------ INPUT FOR THIS TASK

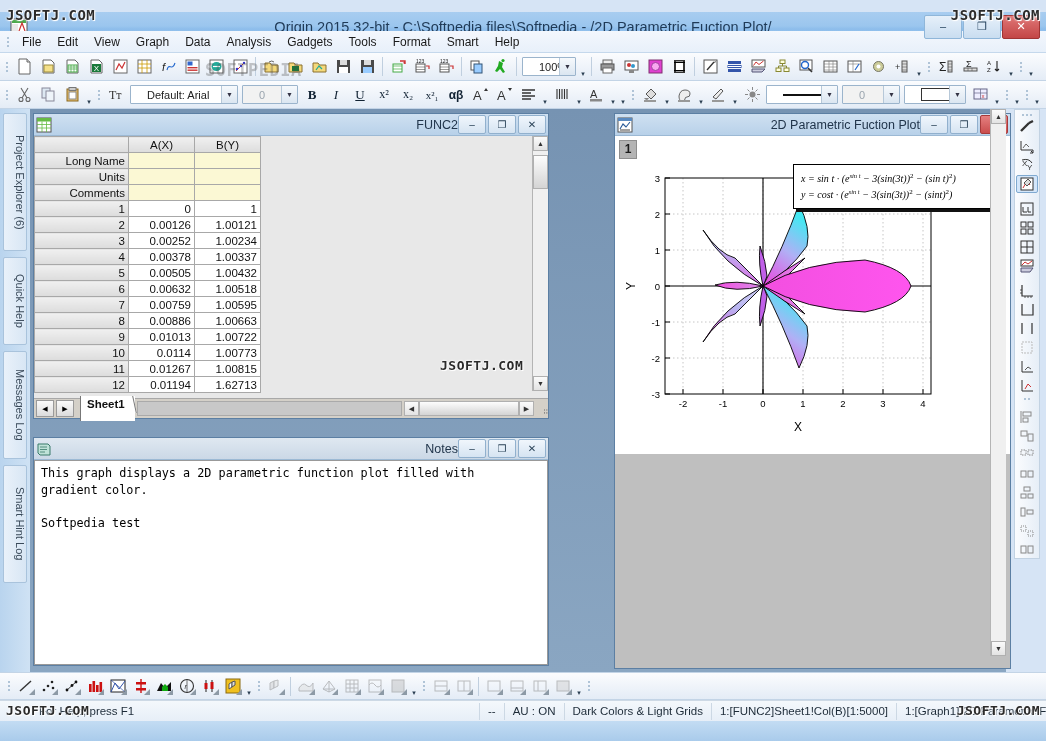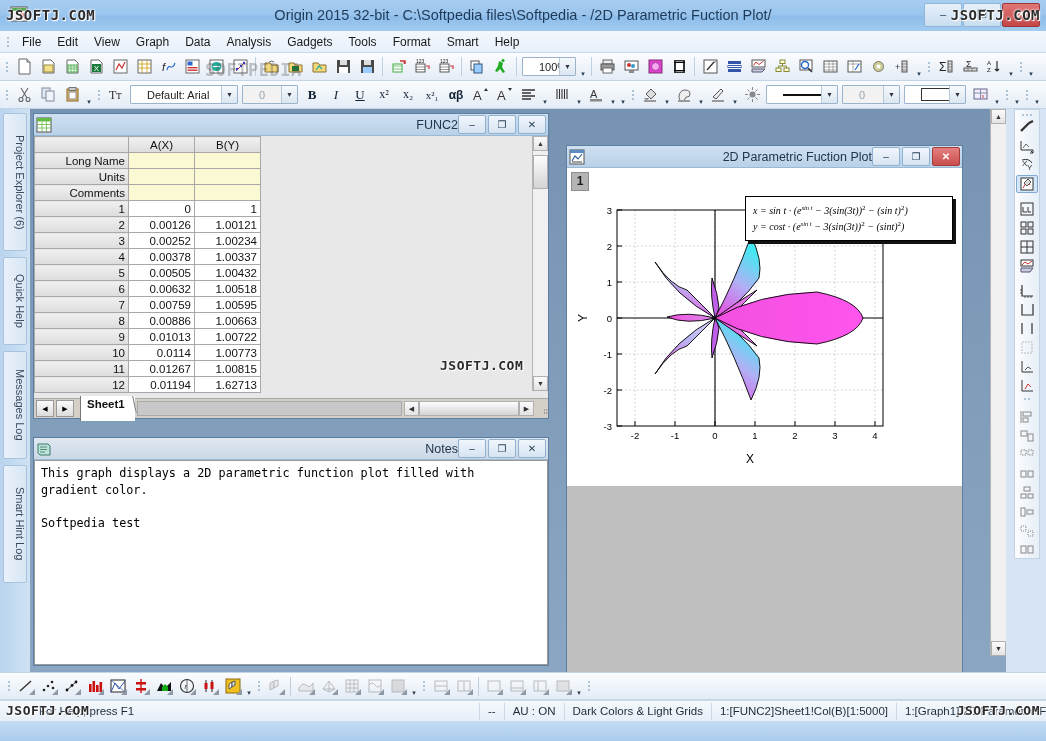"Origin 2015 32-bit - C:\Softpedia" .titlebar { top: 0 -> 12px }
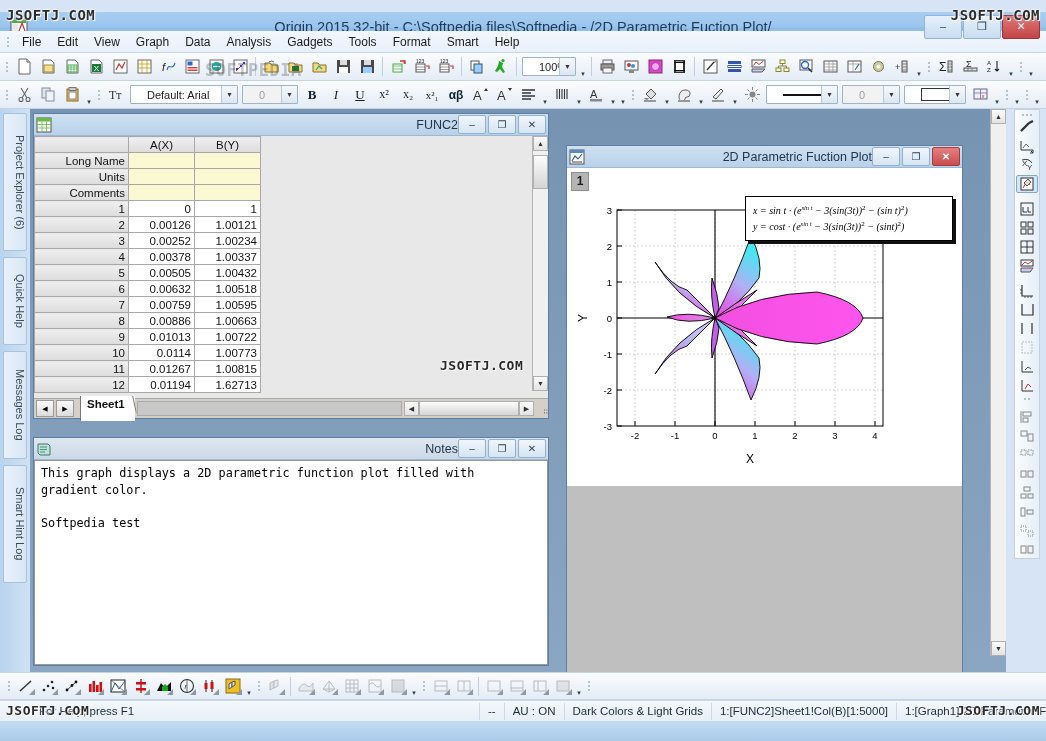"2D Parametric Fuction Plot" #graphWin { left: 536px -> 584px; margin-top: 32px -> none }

------------
------ INPUT FOR THIS TASK

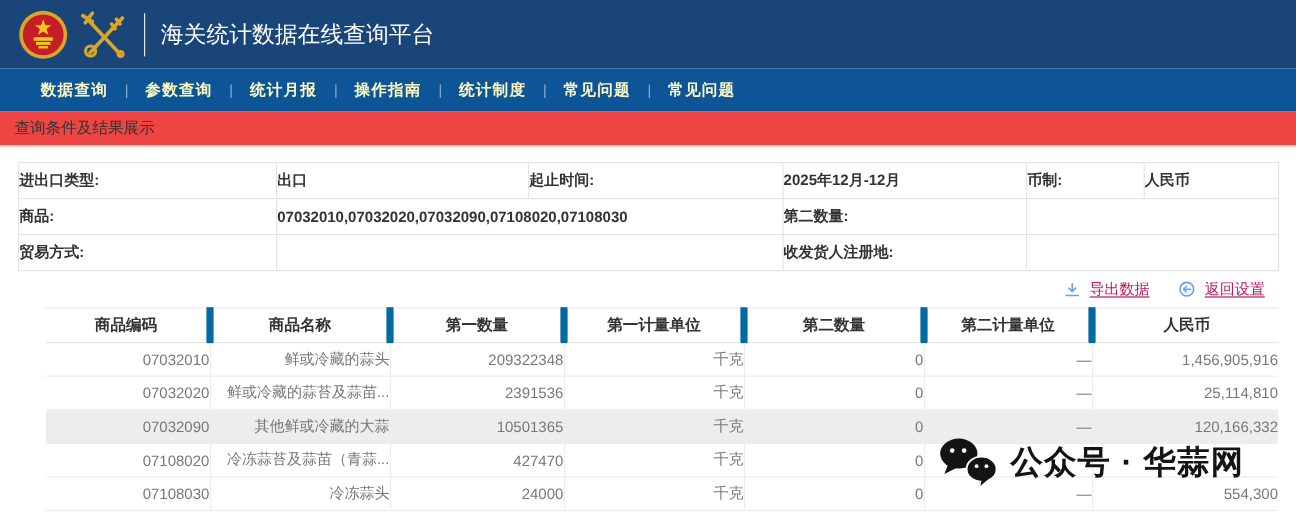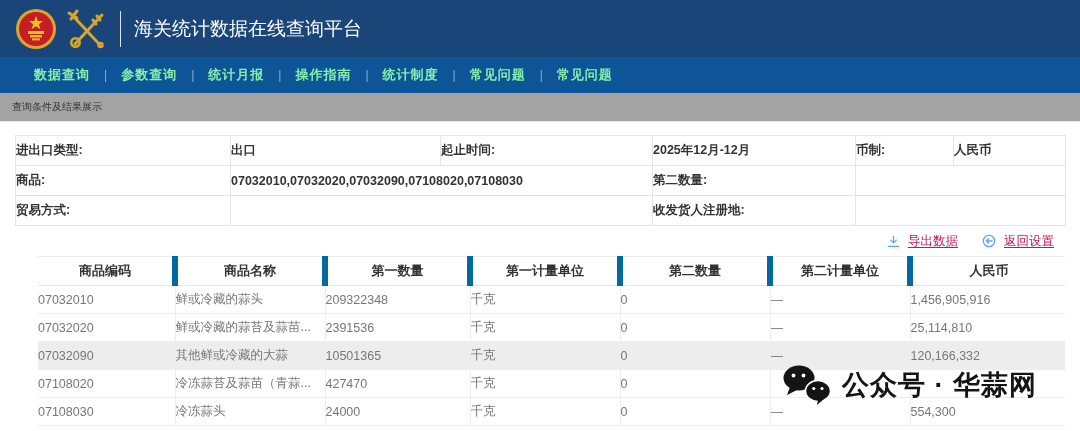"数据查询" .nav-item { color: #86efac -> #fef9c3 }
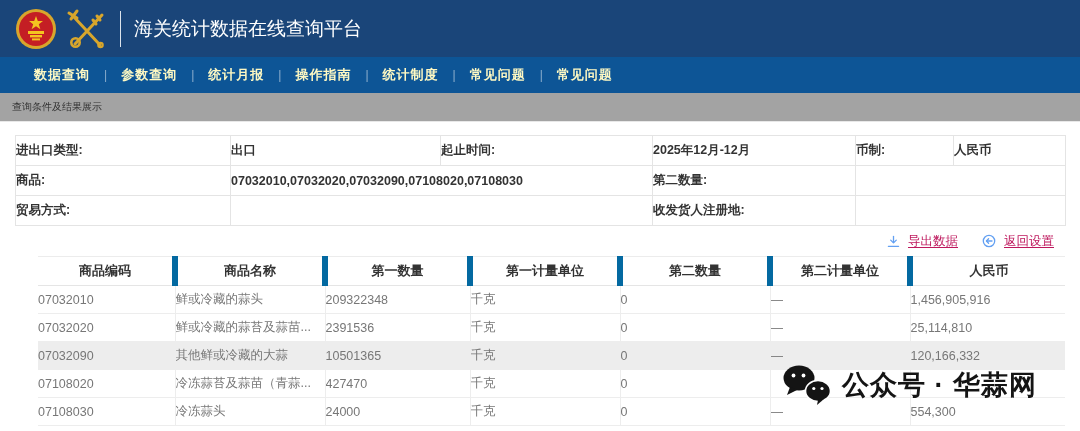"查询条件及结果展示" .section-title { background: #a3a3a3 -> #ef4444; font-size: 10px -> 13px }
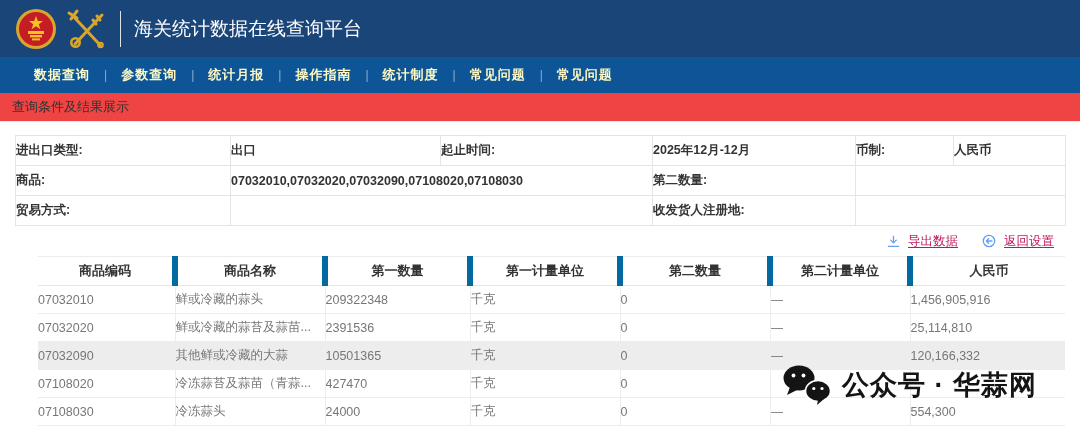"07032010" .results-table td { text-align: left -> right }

------------

#### [HOW TO COMPLETE THIS TASK]
Reproduce exactly the lines above starting at the line containing "top: 0 -> 12px" and ending at the line containing "left: 536px ->", including both, but not the pictures.

#### [ANSWER TO THIS EXERCISE]
"Origin 2015 32-bit - C:\Softpedia" .titlebar { top: 0 -> 12px }
"2D Parametric Fuction Plot" #graphWin { left: 536px -> 584px; margin-top: 32px -> none }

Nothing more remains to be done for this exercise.